Dear My Guardian Angel Piper,

To my bestest friend, PIPER

You were only 3 pounds when I saw you spring up in that cage at the pet store. I almost missed you, just saw newspapers ripped up and no puppy, but as I turned, you sprang right up and saw me as excited as could be. It was love at first sight, I love I had never had with any other animal. You filled my days with such joy. It was such fun to watch you play, you were part rabbit, deer, cat…ah, Italian Greyhounds…a one of a kind breed.

Then when you were just 1 1/2, you had some days you wouldn’t eat, didn’t have the energy to even get up for a cookie. Something was wrong. I noticed that night when brushing your teeth that your gums were extremely pale…I was scared. The vet gave my the horrible news the next day, Immune Mediated Hemolytic Anemia…your body was killing off its own red blood cells. Diagnosis, fatal. There was no way I was going to let this horrible disease take you and you did not want to go either. We fought for 4 long months in the beginning with 4 transfusions. Then we got you to a specialist, and were gaining some ground. We seemed to have beat it, this time. For 2 1/2 years, you were on the mend. You brought out the best in everyone and never ever got mad at anyone for all the needles that jabbed you. You never barked or got into trouble; you were my creature of peace. Always took things in stride, never complained once. We had such fun going to the mall, beach, stables, stores and even flying to see family. You were my 5th child…and I was ALWAYS going to be with you, standing right by your side. No one could keep us apart.

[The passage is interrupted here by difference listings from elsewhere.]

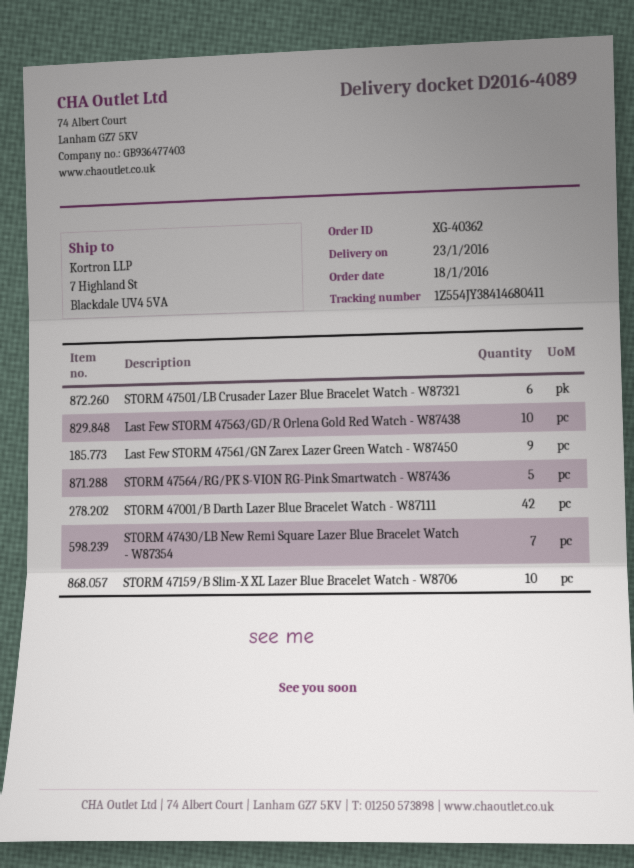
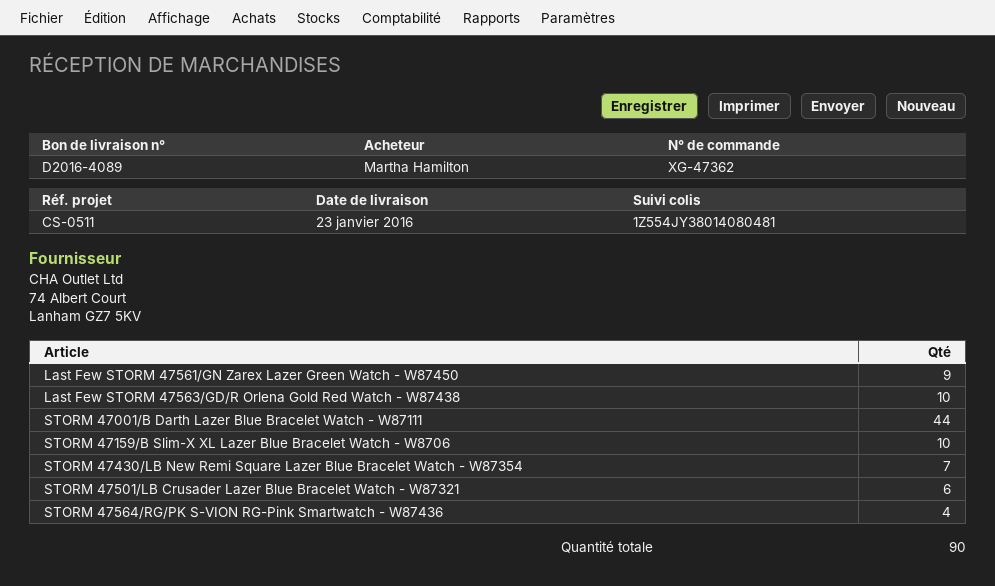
order number: XG-40362 -> XG-47362
tracking number: 1Z554JY38414680411 -> 1Z554JY38014080481
STORM 47564/RG/PK S-VION RG-Pink Smartwatch - W87436: 5 -> 4
STORM 47001/B Darth Lazer Blue Bracelet Watch - W87111: 42 -> 44

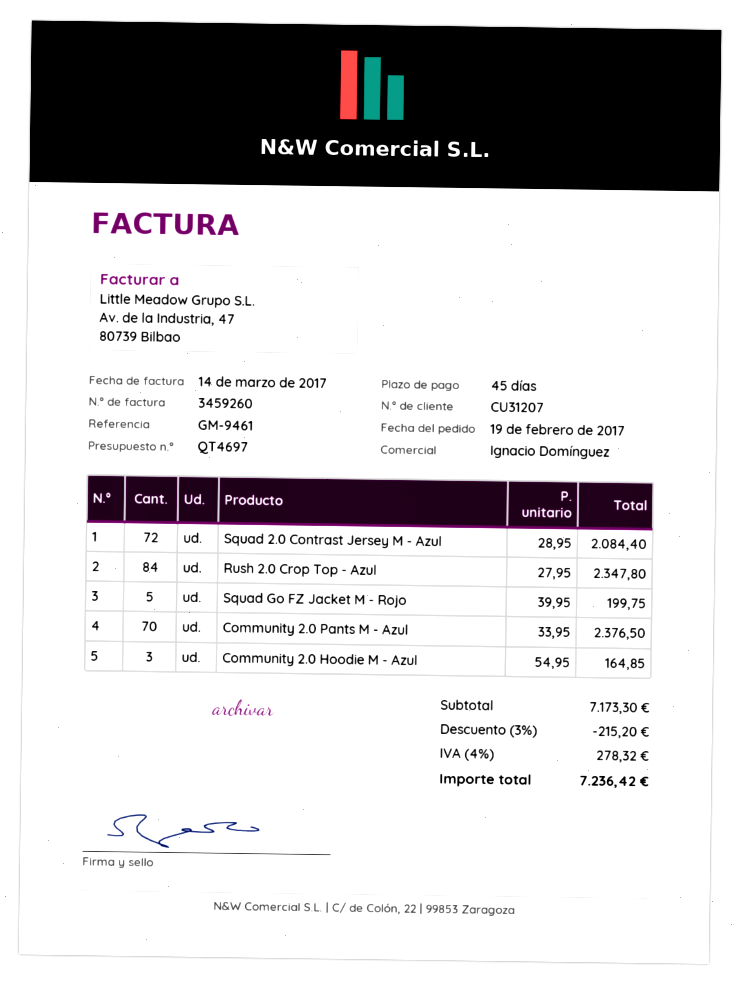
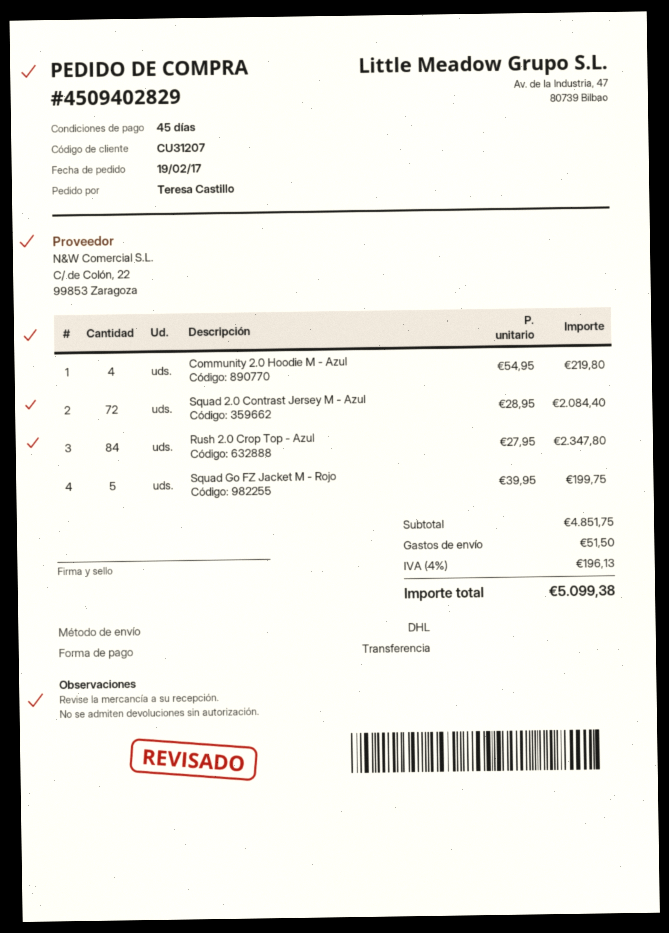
Community 2.0 Pants M - Azul: 70 x 33.95 = 2376.50 -> none
Community 2.0 Hoodie M - Azul: 3 x 54.95 = 164.85 -> 4 x 54.95 = 219.80
subtotal: 7173.30 -> 4851.75
discount: 3% = 215.20 -> none
shipping: none -> 51.50
tax: 4% = 278.32 -> 4% = 196.13
total: 7236.42 -> 5099.38

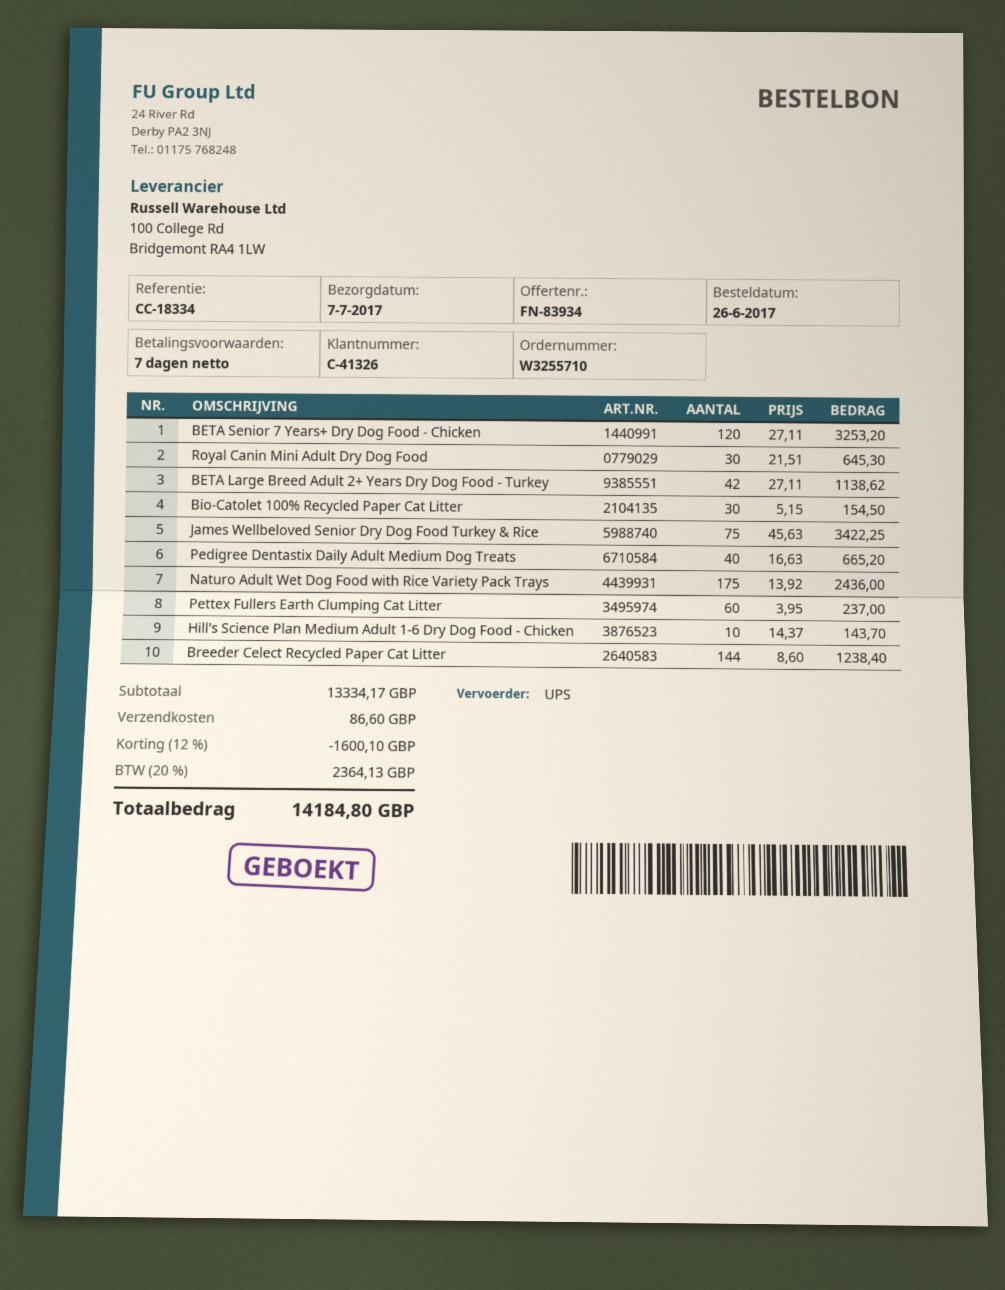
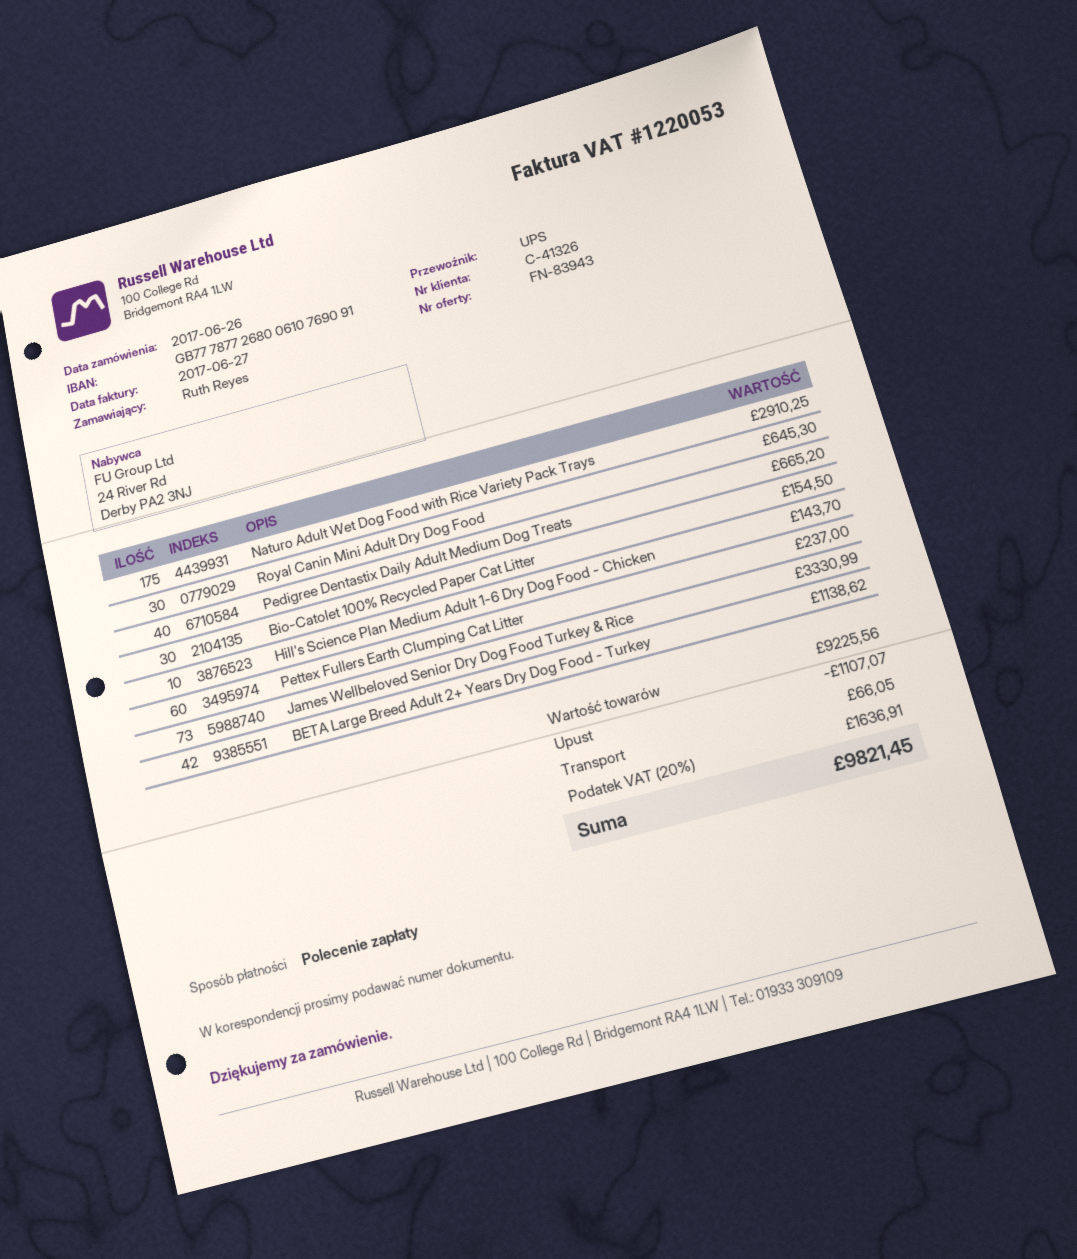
quote number: FN-83934 -> FN-83943
BETA Senior 7 Years+ Dry Dog Food - Chicken: 120 for 3253.20 -> none
James Wellbeloved Senior Dry Dog Food Turkey & Rice: 75 for 3422.25 -> 73 for 3330.99
Naturo Adult Wet Dog Food with Rice Variety Pack Trays: 175 for 2436.00 -> 175 for 2910.25
Breeder Celect Recycled Paper Cat Litter: 144 for 1238.40 -> none
subtotal: 13334.17 -> 9225.56
discount: 1600.10 -> 1107.07
shipping: 86.60 -> 66.05
tax: 20% = 2364.13 -> 20% = 1636.91
total: 14184.80 -> 9821.45

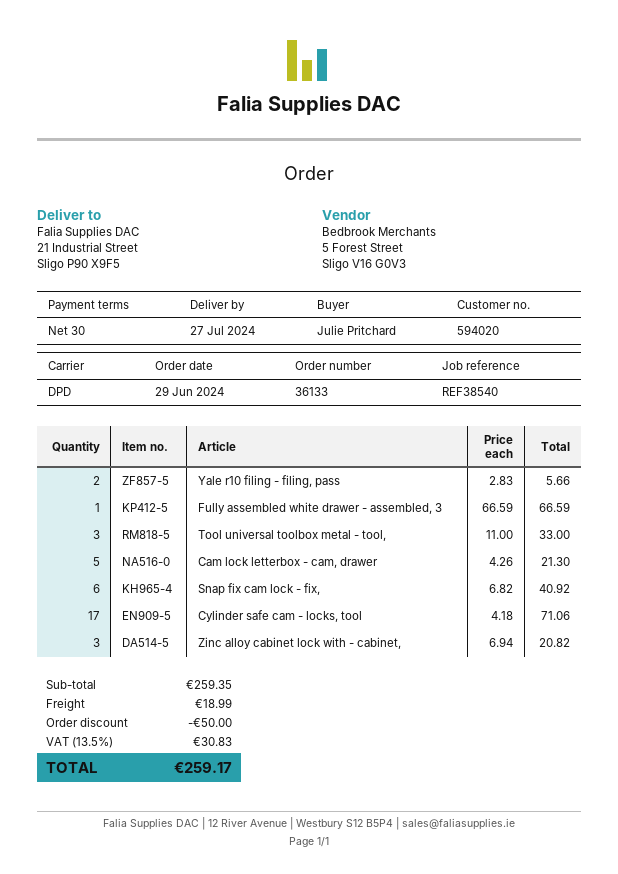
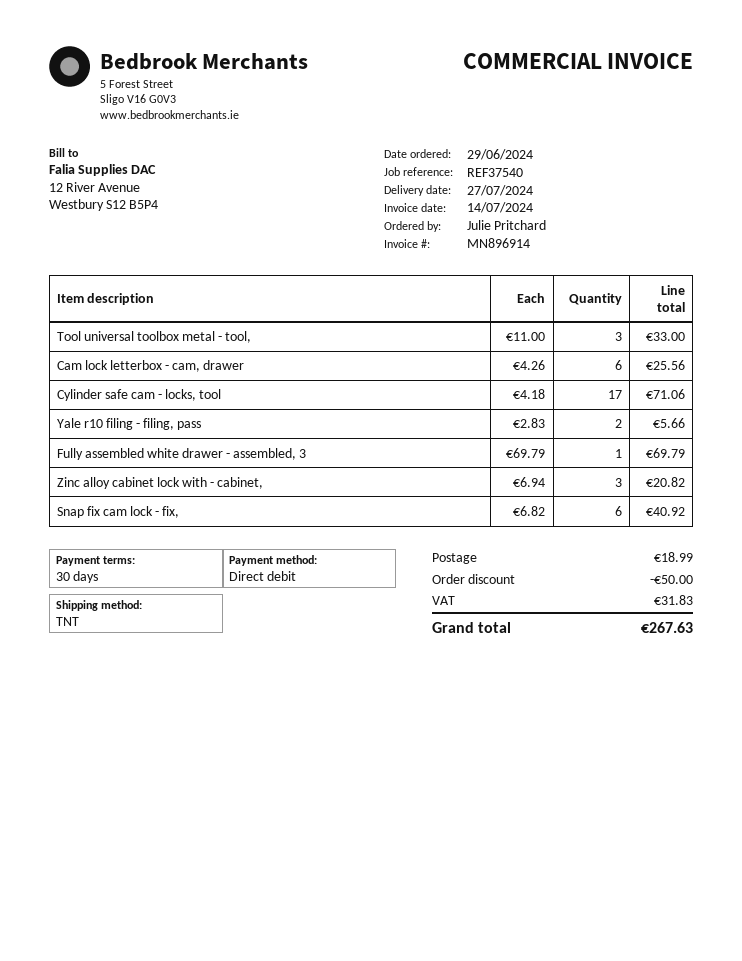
reference: REF38540 -> REF37540
shipping method: DPD -> TNT
Fully assembled white drawer - assembled, 3: 1 x 66.59 = 66.59 -> 1 x 69.79 = 69.79
Cam lock letterbox - cam, drawer: 5 x 4.26 = 21.30 -> 6 x 4.26 = 25.56
tax: 30.83 -> 31.83
total: 259.17 -> 267.63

Then we lowered one of your immune suppressants in June. I don’t know what happened, and probably never will, but you started to relapse. Every week, every two days, then ever day your red blood cell count would just keep getting lower. Your body was once again, killing them off. I didn’t understand it, and either did you. Why was the medicine not helping you? You never once, even knew you were sick…you would just get tired. You always looked so concerned for me, never yourself. In the beginning of August, you had your first transfusion of 11. We tried so hard to save you, never giving up, never surrendering to this horrible disease. The doctors said we went to the end of the universe for you. When October came around and you were getting transfused every two days, our hope was starting to fade. I still didn’t want to give up…you were my Piper. That day came quicker than we wanted; your body was killing off the new red blood cells as you were receiving them in that last transfusion. We were only home 6 hours after picking you up from the 11th and final transfusion, when you peed hemoglobin…I was so scared. I knew this was it…I had to say good bye. That was the second hardest day of my life, the first one was saying good bye to my baby daughter 23 years earlier. I told you that you would be with her now, she would take care of you and love you. I gave you one last, final kiss then handed you to dad. He was going to take you back to the vet; mommy couldn’t come this one and only time, I couldn’t do it. You still looked more concerned for me than yourself; why are you crying mommy? Daddy took you and held you while you went night night for the last time. He misses you so. You were only 4 years old.

You were with me in the loneliest time of my life. Daddy was traveling all of the time, only saw him on weekends. The girls were older and gone or busy, so it was just you and me…a team of two, side by side, heart to heart. I miss holding you while I do all my chores; you never liked to be put down. I will miss you watching me bake and cook from your counter stool; you were always interested in what I was doing. I will miss your long legs wrapped around my neck when I am sad; you always watched me and knew how to take care of mommy with your hugs and kisses. You were my guardian angel, we all know this, that was sent down to take care of me in my loneliness. I do believe it to be true because just as dad was finally coming home, had a new job where he could stay with us always, you left, your job was finished, mommy would be okay now.

I will never forget what she taught me: to be selfless, grateful for each day, always do the right thing, love til it hurts, cry til you heal, accept things you don’t want to, fight for what is right no matter how tough the battle, and never give up…hoping you won’t have to.

Thank you, my little creature of peace, for all you did for mommy. I will miss you every day, miss holding you and having you always make me feel everything will be alright. I love you to eternity and back…my bestest little bud, Piper.